For this exercise, repeat the records below exactly and omit every picture.

BEGIN EXERCISE MATERIALS

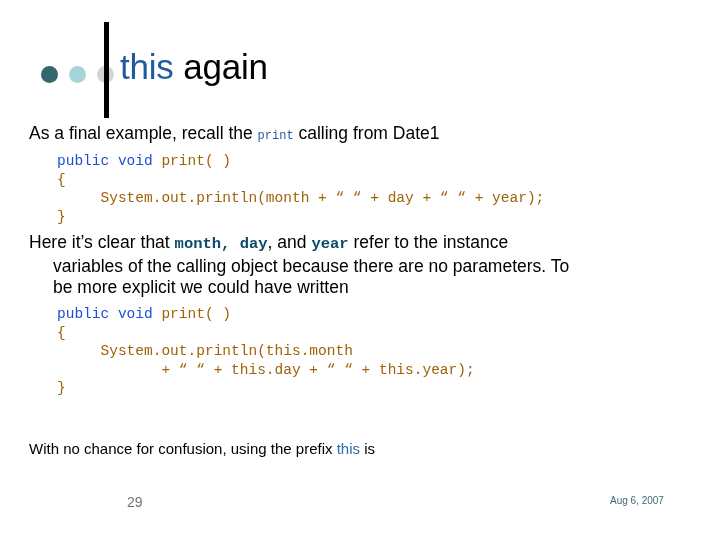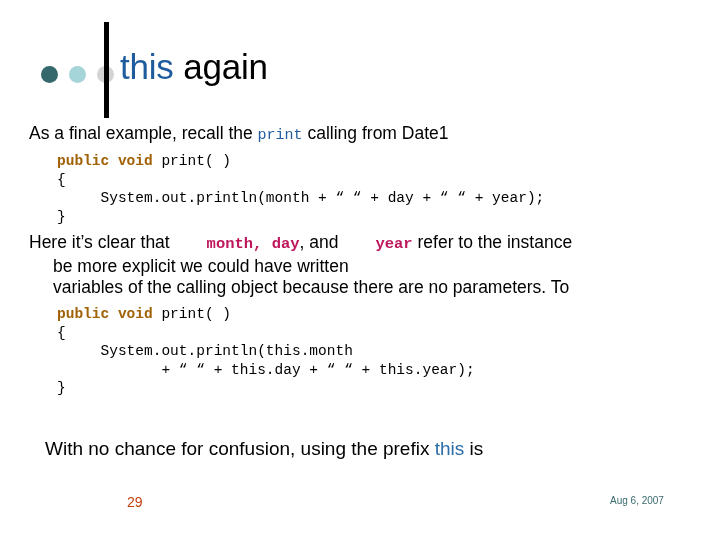"print" .code-inline { font-size: 15px -> 12px }
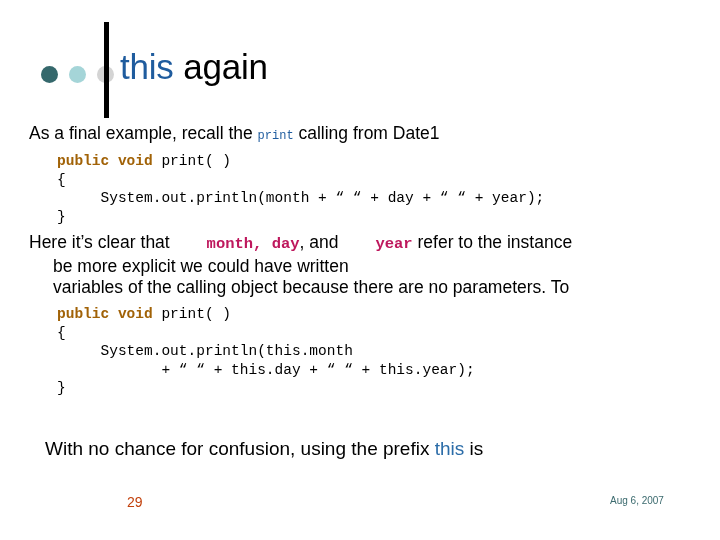"public void" .ck { color: #a16207 -> #1d4ed8; font-weight: bold -> none }
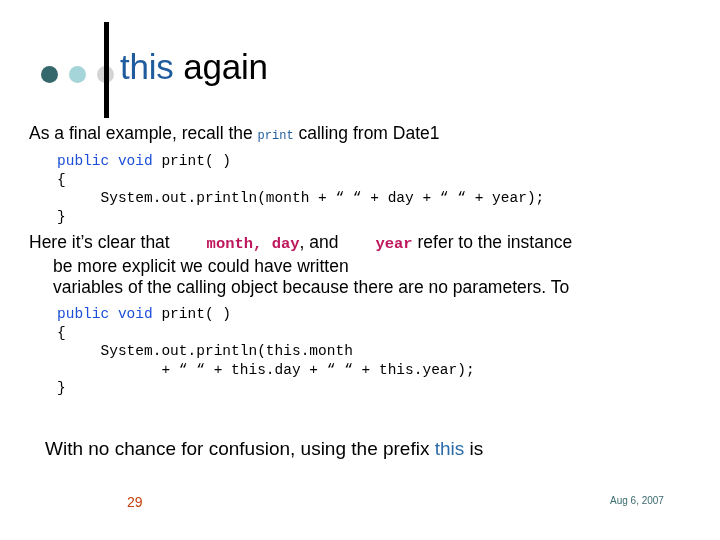"print( )" .cs { color: #000000 -> #a16207 }
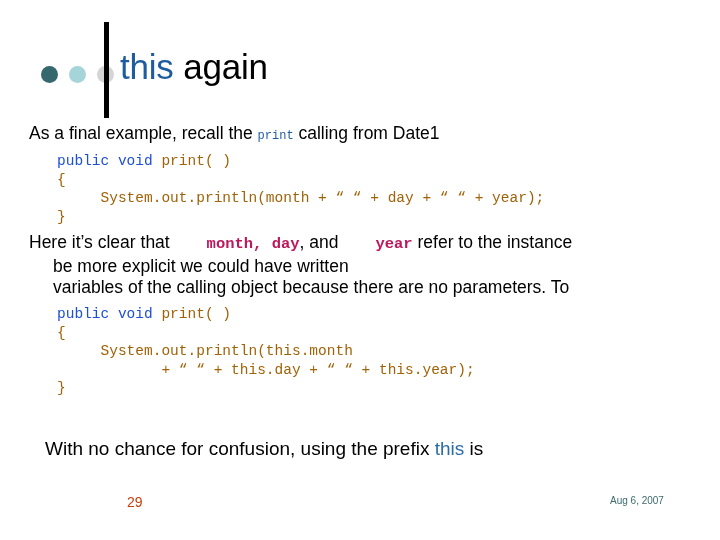"month, day" .code-inline-b { color: #be185d -> #0c4a6e; margin-left: 32px -> none }
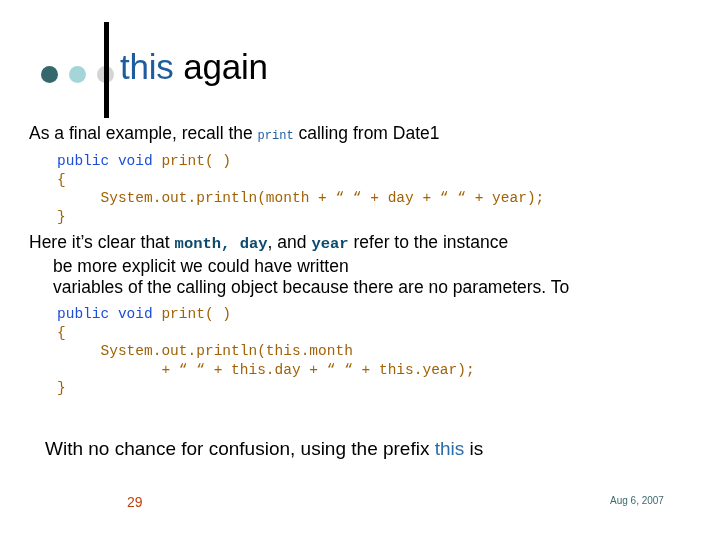"be more explicit we could" span.ind { order: before "variables of the calling object" -> after "variables of the calling object" }
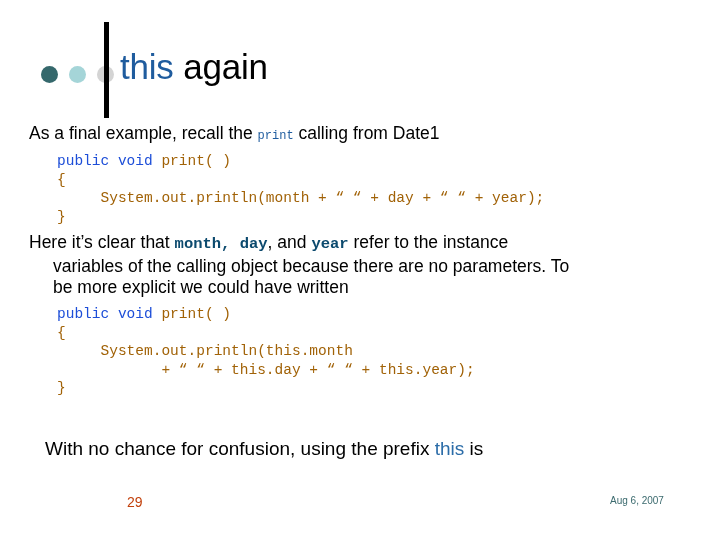"With no chance for confusion," .para-end { font-size: 19px -> 15px; left: 45px -> 29px }
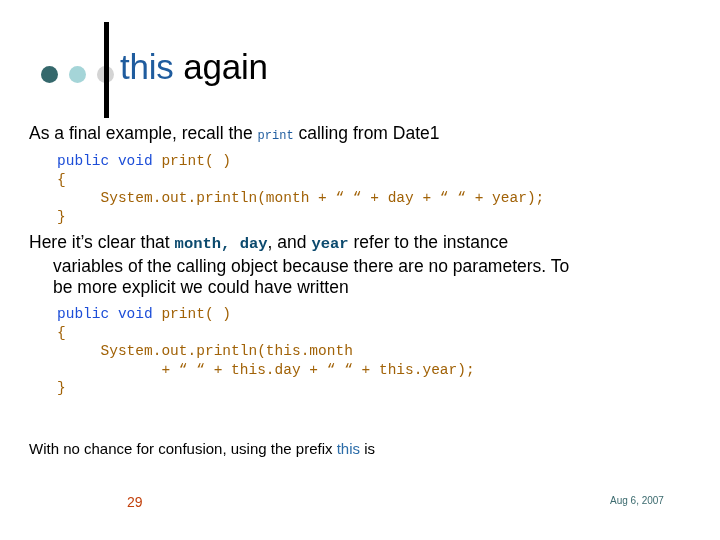"29" .footer-page { color: #c2410c -> #737373 }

END EXERCISE MATERIALS

RESULT BELOW.
"print" .code-inline { font-size: 15px -> 12px }
"public void" .ck { color: #a16207 -> #1d4ed8; font-weight: bold -> none }
"print( )" .cs { color: #000000 -> #a16207 }
"month, day" .code-inline-b { color: #be185d -> #0c4a6e; margin-left: 32px -> none }
"be more explicit we could" span.ind { order: before "variables of the calling object" -> after "variables of the calling object" }
"With no chance for confusion," .para-end { font-size: 19px -> 15px; left: 45px -> 29px }
"29" .footer-page { color: #c2410c -> #737373 }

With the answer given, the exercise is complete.